Nothing but an exact copy of the records below counts as the answer.

<<<<

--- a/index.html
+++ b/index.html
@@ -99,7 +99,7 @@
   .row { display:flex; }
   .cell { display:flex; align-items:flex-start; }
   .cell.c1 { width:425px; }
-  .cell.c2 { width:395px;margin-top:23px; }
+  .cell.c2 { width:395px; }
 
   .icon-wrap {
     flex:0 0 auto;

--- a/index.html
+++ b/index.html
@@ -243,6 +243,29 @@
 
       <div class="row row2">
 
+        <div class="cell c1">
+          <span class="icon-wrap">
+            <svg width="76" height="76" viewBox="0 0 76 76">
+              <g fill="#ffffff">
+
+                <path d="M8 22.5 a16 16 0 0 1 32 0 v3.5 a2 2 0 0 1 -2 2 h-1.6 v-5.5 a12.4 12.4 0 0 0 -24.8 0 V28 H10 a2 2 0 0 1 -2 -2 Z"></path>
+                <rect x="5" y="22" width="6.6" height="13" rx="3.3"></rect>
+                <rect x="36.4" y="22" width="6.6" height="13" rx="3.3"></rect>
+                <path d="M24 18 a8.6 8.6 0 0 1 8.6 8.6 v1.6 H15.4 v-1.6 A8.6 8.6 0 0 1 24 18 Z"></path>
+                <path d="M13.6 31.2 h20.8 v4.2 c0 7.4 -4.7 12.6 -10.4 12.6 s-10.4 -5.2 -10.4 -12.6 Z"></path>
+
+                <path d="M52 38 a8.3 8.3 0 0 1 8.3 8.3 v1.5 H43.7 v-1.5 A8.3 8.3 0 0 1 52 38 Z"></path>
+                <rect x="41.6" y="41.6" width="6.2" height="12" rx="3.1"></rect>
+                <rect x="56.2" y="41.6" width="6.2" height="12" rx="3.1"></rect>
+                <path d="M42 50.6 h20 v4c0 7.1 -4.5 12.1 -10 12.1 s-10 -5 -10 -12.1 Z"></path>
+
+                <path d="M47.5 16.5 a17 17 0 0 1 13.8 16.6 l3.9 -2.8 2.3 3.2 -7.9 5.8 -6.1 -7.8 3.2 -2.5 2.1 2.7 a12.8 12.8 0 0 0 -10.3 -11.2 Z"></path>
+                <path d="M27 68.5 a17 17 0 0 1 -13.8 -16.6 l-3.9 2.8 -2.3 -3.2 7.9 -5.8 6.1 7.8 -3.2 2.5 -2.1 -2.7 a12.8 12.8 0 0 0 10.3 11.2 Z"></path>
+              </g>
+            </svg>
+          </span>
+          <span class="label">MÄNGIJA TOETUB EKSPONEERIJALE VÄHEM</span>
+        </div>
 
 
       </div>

>>>>

YOUR RESPONSE:
--- a/index.html
+++ b/index.html
@@ -99,7 +99,7 @@
   .row { display:flex; }
   .cell { display:flex; align-items:flex-start; }
   .cell.c1 { width:425px; }
-  .cell.c2 { width:395px;margin-top:23px; }
+  .cell.c2 { width:395px; }
 
   .icon-wrap {
     flex:0 0 auto;

--- a/index.html
+++ b/index.html
@@ -243,6 +243,29 @@
 
       <div class="row row2">
 
+        <div class="cell c1">
+          <span class="icon-wrap">
+            <svg width="76" height="76" viewBox="0 0 76 76">
+              <g fill="#ffffff">
+
+                <path d="M8 22.5 a16 16 0 0 1 32 0 v3.5 a2 2 0 0 1 -2 2 h-1.6 v-5.5 a12.4 12.4 0 0 0 -24.8 0 V28 H10 a2 2 0 0 1 -2 -2 Z"></path>
+                <rect x="5" y="22" width="6.6" height="13" rx="3.3"></rect>
+                <rect x="36.4" y="22" width="6.6" height="13" rx="3.3"></rect>
+                <path d="M24 18 a8.6 8.6 0 0 1 8.6 8.6 v1.6 H15.4 v-1.6 A8.6 8.6 0 0 1 24 18 Z"></path>
+                <path d="M13.6 31.2 h20.8 v4.2 c0 7.4 -4.7 12.6 -10.4 12.6 s-10.4 -5.2 -10.4 -12.6 Z"></path>
+
+                <path d="M52 38 a8.3 8.3 0 0 1 8.3 8.3 v1.5 H43.7 v-1.5 A8.3 8.3 0 0 1 52 38 Z"></path>
+                <rect x="41.6" y="41.6" width="6.2" height="12" rx="3.1"></rect>
+                <rect x="56.2" y="41.6" width="6.2" height="12" rx="3.1"></rect>
+                <path d="M42 50.6 h20 v4c0 7.1 -4.5 12.1 -10 12.1 s-10 -5 -10 -12.1 Z"></path>
+
+                <path d="M47.5 16.5 a17 17 0 0 1 13.8 16.6 l3.9 -2.8 2.3 3.2 -7.9 5.8 -6.1 -7.8 3.2 -2.5 2.1 2.7 a12.8 12.8 0 0 0 -10.3 -11.2 Z"></path>
+                <path d="M27 68.5 a17 17 0 0 1 -13.8 -16.6 l-3.9 2.8 -2.3 -3.2 7.9 -5.8 6.1 7.8 -3.2 2.5 -2.1 -2.7 a12.8 12.8 0 0 0 10.3 11.2 Z"></path>
+              </g>
+            </svg>
+          </span>
+          <span class="label">MÄNGIJA TOETUB EKSPONEERIJALE VÄHEM</span>
+        </div>
 
 
       </div>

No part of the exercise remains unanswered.